Ну, словом, я оделась в то платье, которое было мне несколько широковато, но, поскольку оно оказалось распашного татарского фасона, довольно мне было широким кушаком подпоясаться, что я и сделала, и платье тотчас на меня село, я накинула на плечи мех и пошла к гостям.
И тут мне показалось, что я хорошую дуру сваляла из упрямого желания изобразить героиню моего сна. На меня поглядывали странно, непонимающе. Maman подобрала себе роскошнейший наряд, даже Котя выглядела очень эффектно, а я – нелепо. Впрочем, Зинаида Николаевна, которая казалась в своем переливчатом платье воистину шамаханской царицей, очень тактично отвлекла от меня общее недоуменное внимание, однако Феликс от меня не отошел и пробормотал, чтобы другие не слышали:
– Я думаю, вы, Ирина Александровна, не просто так этот наряд выбирали. Не откроете ли, какой в нем смысл?
Я говорю:
– Это по моему сну.
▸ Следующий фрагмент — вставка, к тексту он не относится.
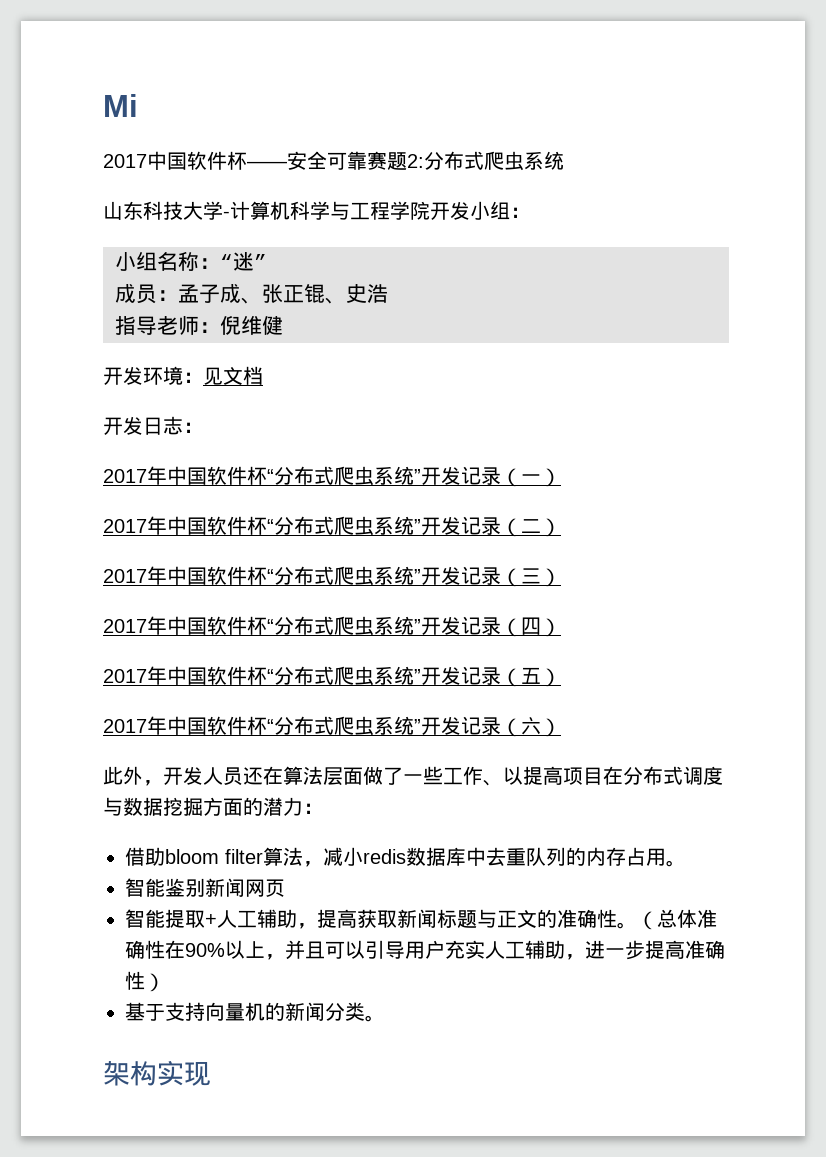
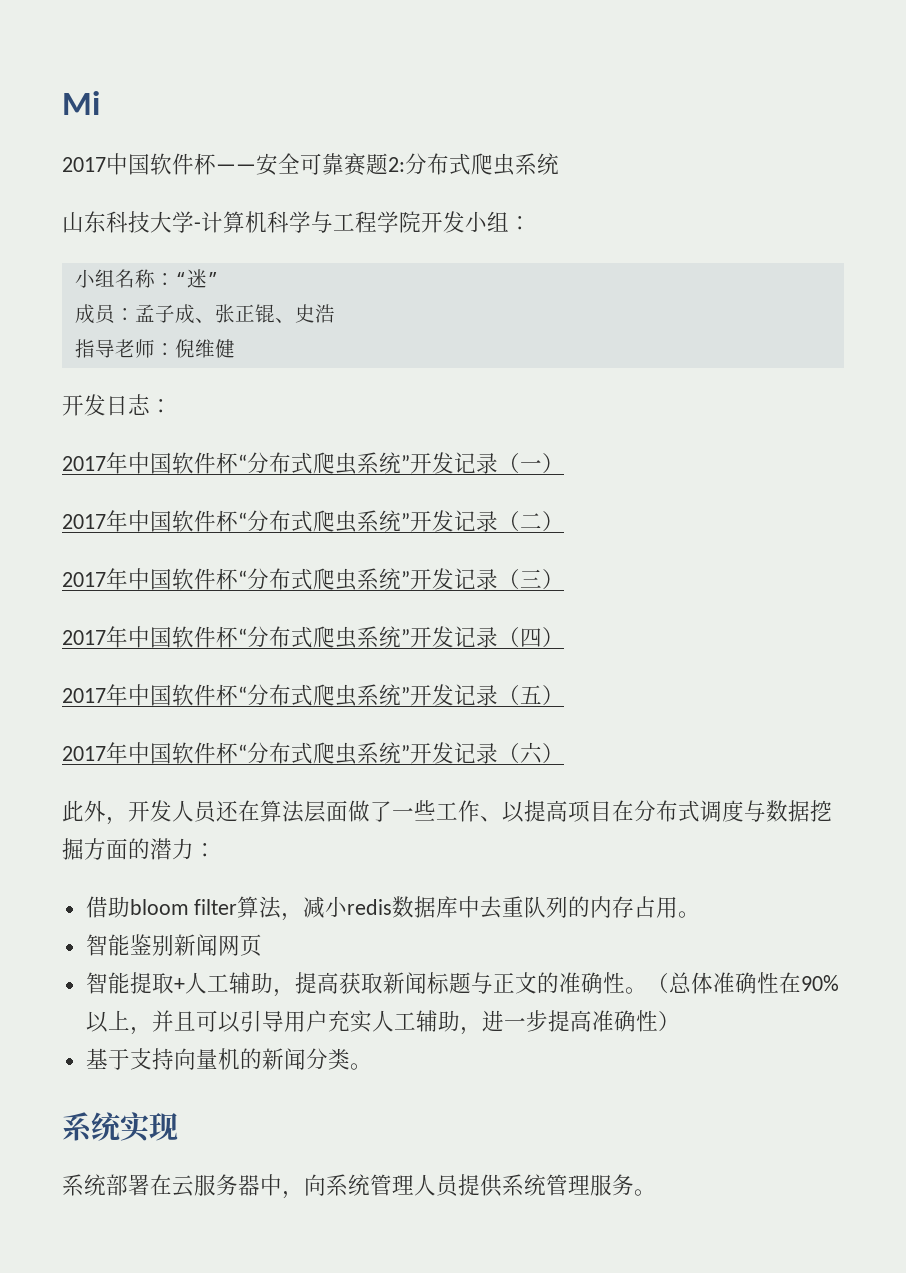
[103,366,263,385] // 开发环境：见文档 -> (235, 348) none
[103,1061,157,1086] 架构 -> [62,1112,122,1142] 系统
(211, 1074) none -> [62,1174,656,1199] // 系统部署在云服务器中，向系统管理人员提供系统管理服务。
Я вам рисунок покажу, хотите?
Говорю это и чувствую, что у меня вся шея от смущения красными пятнами пошла – я почему-то всегда с шеи краснела. Удивляюсь, как это я, дичок, так расхрабрилась с почти незнакомым молодым человеком! В Феликсе всегда что-то было… что-то сильное, сильнее меня и даже сильнее моей застенчивости. Кабы кто мог видеть нас, когда мы были только вдвоем… Я и сама себе наутро после тех ночей ужасалась и почти ненавидела мужа за то, что он мог меня заставить так себя вести, но вот ведь в том-то и дело, что он не заставлял, я сама с ним такая становилась, как будто моя ледяная броня таяла, а потом снова нарастала…
В общем, я была польщена интересом этого необыкновенного красавца ко мне, по сути дела, еще девчонке, и мы пошли смотреть рисунок, который находился в комнате, отведенной мне в Кокозе. Потом она так и осталась моей, когда я вышла замуж за Феликса.
Он как увидел картинку, так и замер. Лицо у него и так было бледное, беломраморное, а тут и вообще вся кровь от него отошла, я даже на минутку испугалась, что у него сделается обморок, но он точно так же быстро с собой справился и говорит:
– Пойдемте, я вам одну книгу покажу.
И, не обращая внимания на какого-то слугу, которого Зинаида Николаевна послала нас к ужину звать, пошел по коридору, только и бросил небрежно:
– Передай матушке, Мустафа, пускай без нас начинают, мы после придем.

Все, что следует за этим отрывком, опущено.